STUDY MATERIAL:
--

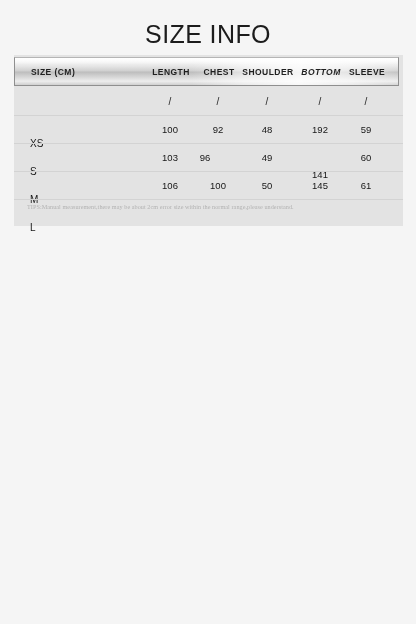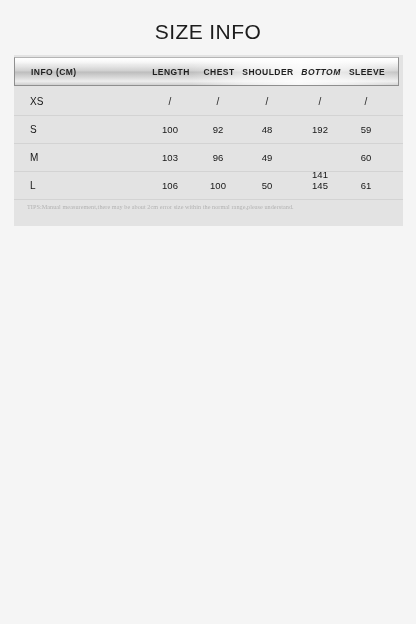--- a/index.html
+++ b/index.html
@@ -28,7 +28,7 @@
     top: 20px;
     width: 416px;
     text-align: center;
-    font-size: 21px;
+    font-size: 25px;
     font-weight: 400;
     letter-spacing: 0.4px;
     color: #1c1c1c;

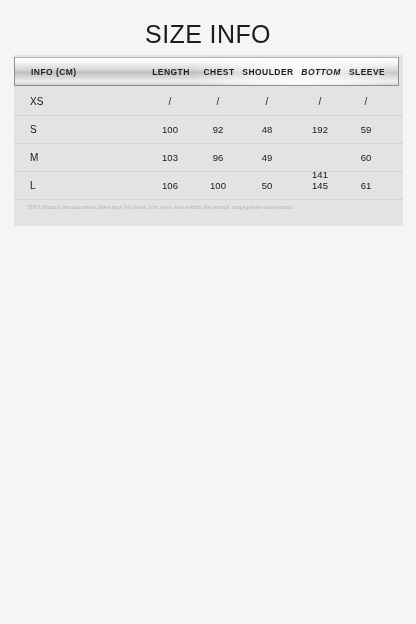--- a/index.html
+++ b/index.html
@@ -160,7 +160,7 @@
   <div class="panel"></div>
 
   <div class="header-bar">
-    <div class="hdr-cell hdr-size">INFO (CM)</div>
+    <div class="hdr-cell hdr-size">SIZE (CM)</div>
   <div class="hdr-cell hdr-col" style="left: 156px;">LENGTH</div>
       <div class="hdr-cell hdr-col" style="left: 204px;">CHEST</div>
       <div class="hdr-cell hdr-col" style="left: 253px;">SHOULDER</div>

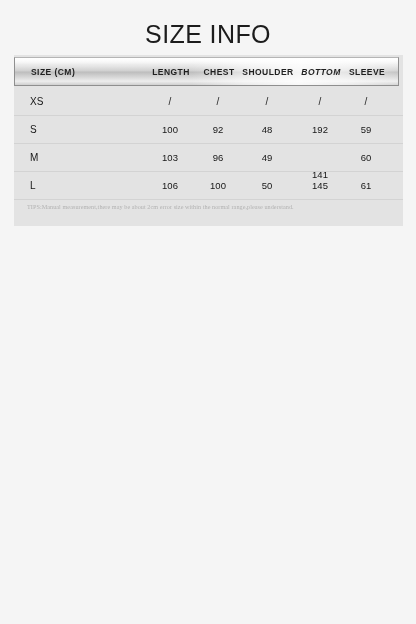--- a/index.html
+++ b/index.html
@@ -128,6 +128,7 @@
   .cell-size {
     left: 16px;
     font-size: 10px;
+    margin-top: 42px;
   }
   .cell-val {
     transform: translateX(-50%);

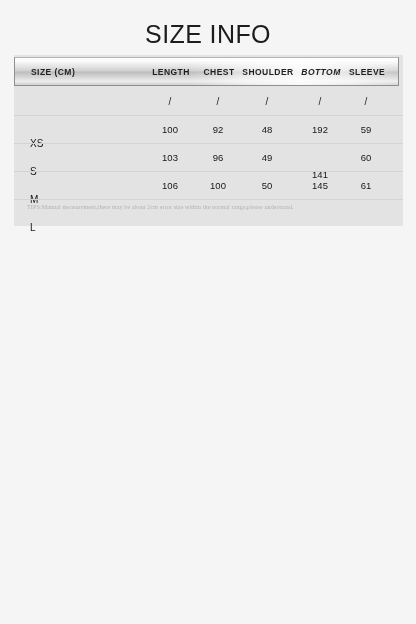--- a/index.html
+++ b/index.html
@@ -189,7 +189,7 @@
       <div class="row">
         <div class="cell cell-size">M</div>
         <div class="cell cell-val" style="left: 156px;">103</div>
-        <div class="cell cell-val" style="left: 204px;">96</div>
+        <div class="cell cell-val" style="left: 191px;">96</div>
         <div class="cell cell-val" style="left: 253px;">49</div>
         <div class="cell cell-val" style="left: 306px; margin-top: 17px;">141</div>
         <div class="cell cell-val" style="left: 352px;">60</div>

--

DIRECTIONS: In your copy, include no pictures, but set down every record exactly.

COMPLETED EXERCISE:
--- a/index.html
+++ b/index.html
@@ -28,7 +28,7 @@
     top: 20px;
     width: 416px;
     text-align: center;
-    font-size: 21px;
+    font-size: 25px;
     font-weight: 400;
     letter-spacing: 0.4px;
     color: #1c1c1c;

--- a/index.html
+++ b/index.html
@@ -160,7 +160,7 @@
   <div class="panel"></div>
 
   <div class="header-bar">
-    <div class="hdr-cell hdr-size">INFO (CM)</div>
+    <div class="hdr-cell hdr-size">SIZE (CM)</div>
   <div class="hdr-cell hdr-col" style="left: 156px;">LENGTH</div>
       <div class="hdr-cell hdr-col" style="left: 204px;">CHEST</div>
       <div class="hdr-cell hdr-col" style="left: 253px;">SHOULDER</div>

--- a/index.html
+++ b/index.html
@@ -128,6 +128,7 @@
   .cell-size {
     left: 16px;
     font-size: 10px;
+    margin-top: 42px;
   }
   .cell-val {
     transform: translateX(-50%);

--- a/index.html
+++ b/index.html
@@ -189,7 +189,7 @@
       <div class="row">
         <div class="cell cell-size">M</div>
         <div class="cell cell-val" style="left: 156px;">103</div>
-        <div class="cell cell-val" style="left: 204px;">96</div>
+        <div class="cell cell-val" style="left: 191px;">96</div>
         <div class="cell cell-val" style="left: 253px;">49</div>
         <div class="cell cell-val" style="left: 306px; margin-top: 17px;">141</div>
         <div class="cell cell-val" style="left: 352px;">60</div>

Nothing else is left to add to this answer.